This time I have no idea. I have some guesses as to what it means, but they’re really just shots in the dark – and I’m also willing to accept that maybe it just doesn’t have a bigger meaning to it at all. I understood that the abscesses were something that happened because Dr WLS fucked up my ventral hernia repair that April, but this one doesn’t seem to be directly related to that, either. Last time I was able to garner support not just because of the health crisis, but because it coincided with my husband ending our marriage. Instead, this time, it all just feels like it’s landed on my lap and I have no idea why, or what I’m supposed to learn, or why this would have any meaning at all, other than to make me miserable and in pain and reinforce my fears that I can’t live a normal life ever again.

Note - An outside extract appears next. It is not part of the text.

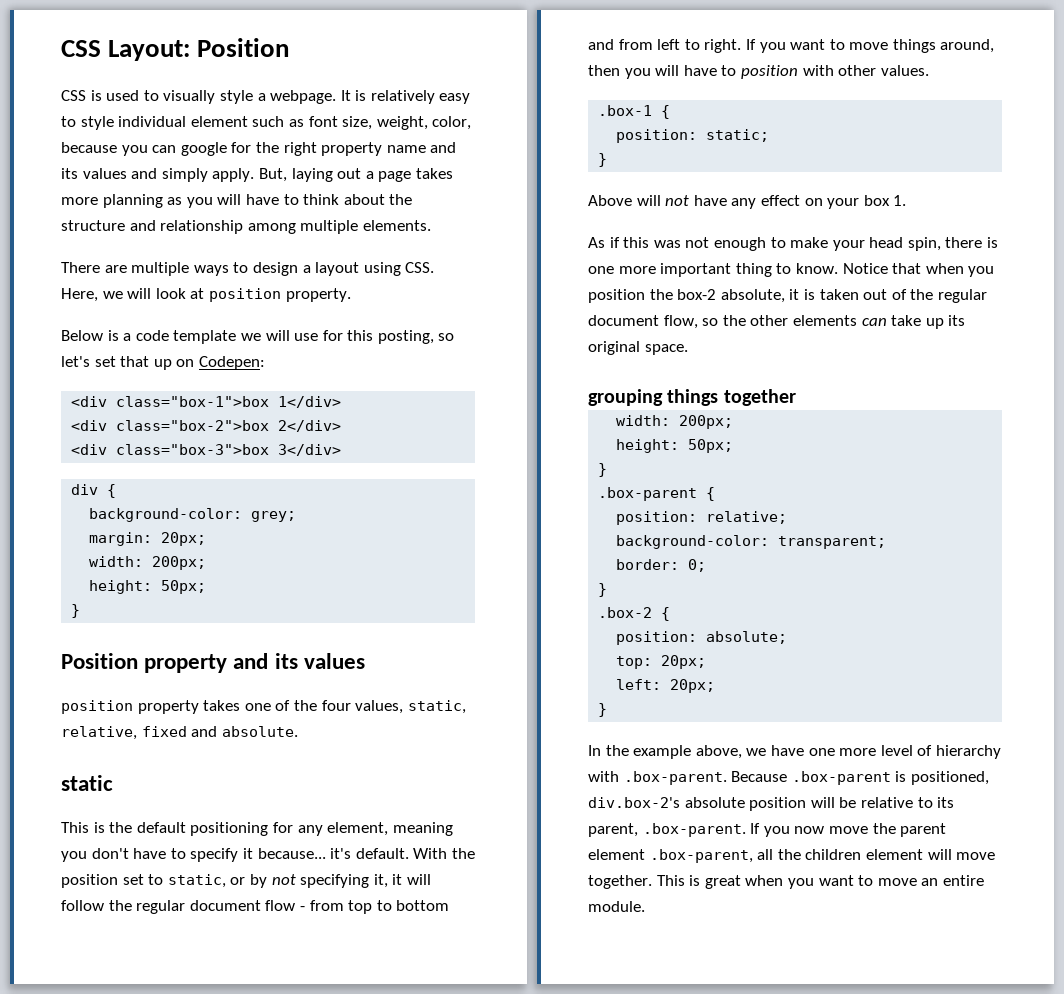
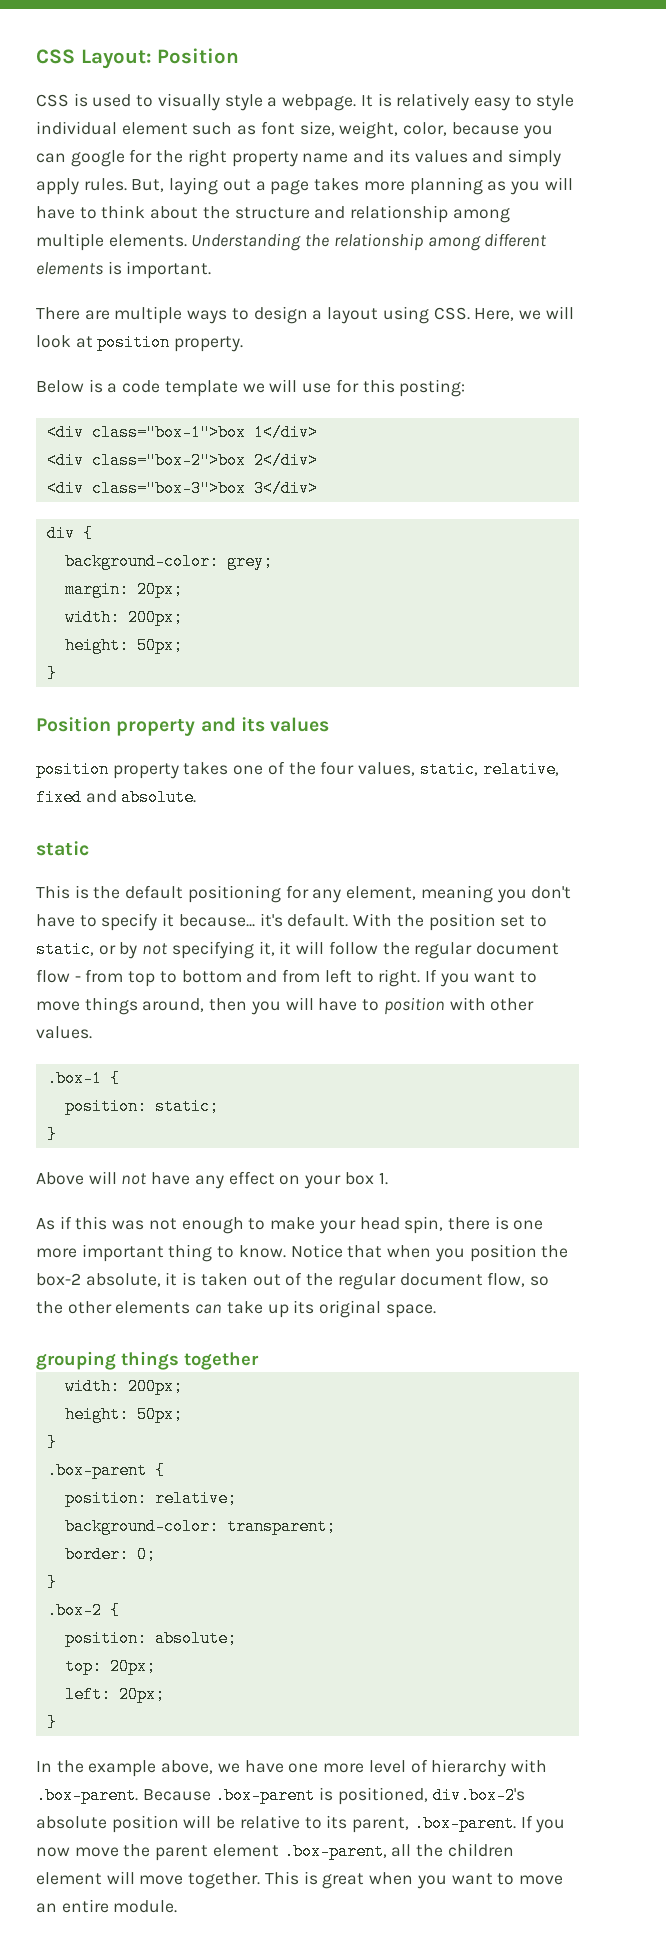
[212,168,255,182] apply. -> [36,178,127,195] apply rules.
(431, 225) none -> [191,233,548,251] [36,261,212,279] Understanding the relationship among different elements is important.
[377,330,455,344] [61,356,265,370] posting, so let's set that up on Codepen: -> [399,379,466,397] posting:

It reinforces a lot of the fears I was able to squelch last time, stuff about my divorce and my living situation and trying to figure out who really cares about me and who doesn’t. It makes me look really hard at the prediction I received three years ago, that said in year three the game would change dramatically. As my STBX basically disallowed me to talk about the prediction at all, I learned how to put it out of my mind, but these days it is feeling more and more relevant and yet harder to accept as being real. It’s dredging up a lot of inner stuff I was able to bury and/or hide for a long time and making it impossible to ignore. It’s forcing me to really and truly think about the word family, what it means, what the qualifications are, and what to do when someone who used to be an important member of your family makes it clear that they don’t feel the same way anymore. I am thinking about what honesty is, and where honesty is important, and yet where honesty can be hurtful and/or cruel at the same time. I’m thinking about a lot of things.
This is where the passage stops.